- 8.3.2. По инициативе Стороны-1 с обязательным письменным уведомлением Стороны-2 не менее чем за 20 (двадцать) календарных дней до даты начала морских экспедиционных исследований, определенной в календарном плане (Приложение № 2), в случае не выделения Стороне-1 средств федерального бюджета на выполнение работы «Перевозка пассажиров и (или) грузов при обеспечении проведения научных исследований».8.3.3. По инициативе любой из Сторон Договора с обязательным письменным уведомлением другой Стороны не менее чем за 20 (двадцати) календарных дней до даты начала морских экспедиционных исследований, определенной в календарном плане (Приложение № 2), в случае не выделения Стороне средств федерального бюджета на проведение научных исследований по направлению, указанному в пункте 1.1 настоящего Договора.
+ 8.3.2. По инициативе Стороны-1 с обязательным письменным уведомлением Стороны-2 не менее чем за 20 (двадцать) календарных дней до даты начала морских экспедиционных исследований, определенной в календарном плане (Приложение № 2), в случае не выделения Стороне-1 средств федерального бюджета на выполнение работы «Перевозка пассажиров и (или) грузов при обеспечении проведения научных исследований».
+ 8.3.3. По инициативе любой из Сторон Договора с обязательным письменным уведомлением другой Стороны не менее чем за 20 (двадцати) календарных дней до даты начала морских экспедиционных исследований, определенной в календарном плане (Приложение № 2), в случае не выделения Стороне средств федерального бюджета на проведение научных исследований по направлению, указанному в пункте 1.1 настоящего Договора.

--

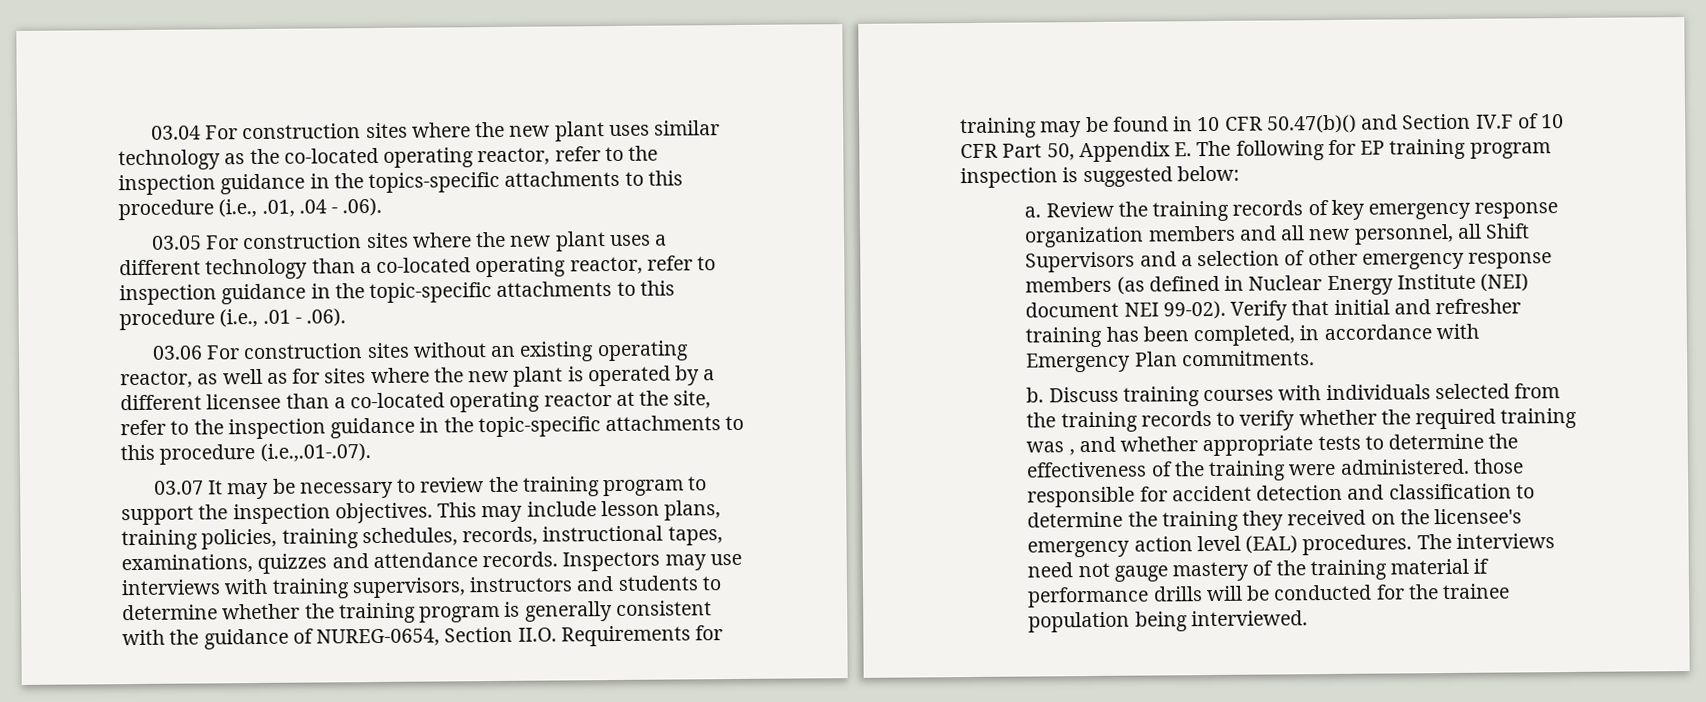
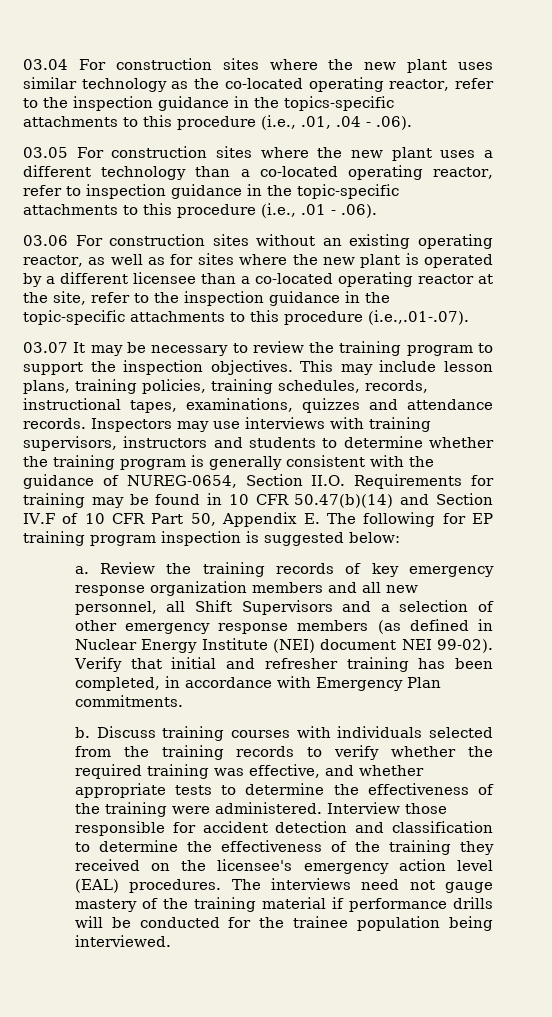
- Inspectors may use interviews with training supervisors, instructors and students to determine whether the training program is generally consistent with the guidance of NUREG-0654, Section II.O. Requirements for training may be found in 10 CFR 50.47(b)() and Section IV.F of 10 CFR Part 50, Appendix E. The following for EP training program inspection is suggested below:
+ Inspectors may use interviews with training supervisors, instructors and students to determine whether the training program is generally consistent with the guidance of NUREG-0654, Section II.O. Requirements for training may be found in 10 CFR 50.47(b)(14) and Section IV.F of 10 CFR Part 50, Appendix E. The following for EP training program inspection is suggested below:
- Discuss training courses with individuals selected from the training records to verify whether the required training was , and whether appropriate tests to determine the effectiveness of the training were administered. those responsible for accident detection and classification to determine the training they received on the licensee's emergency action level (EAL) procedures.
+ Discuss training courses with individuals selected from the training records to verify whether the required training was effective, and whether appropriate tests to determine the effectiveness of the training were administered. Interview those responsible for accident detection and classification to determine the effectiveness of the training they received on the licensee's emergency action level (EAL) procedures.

EXERCISE INSTRUCTIONS:
State how many lines of the listing above include the word "supervisors". Give nothing but the number.

RESPONSE:
2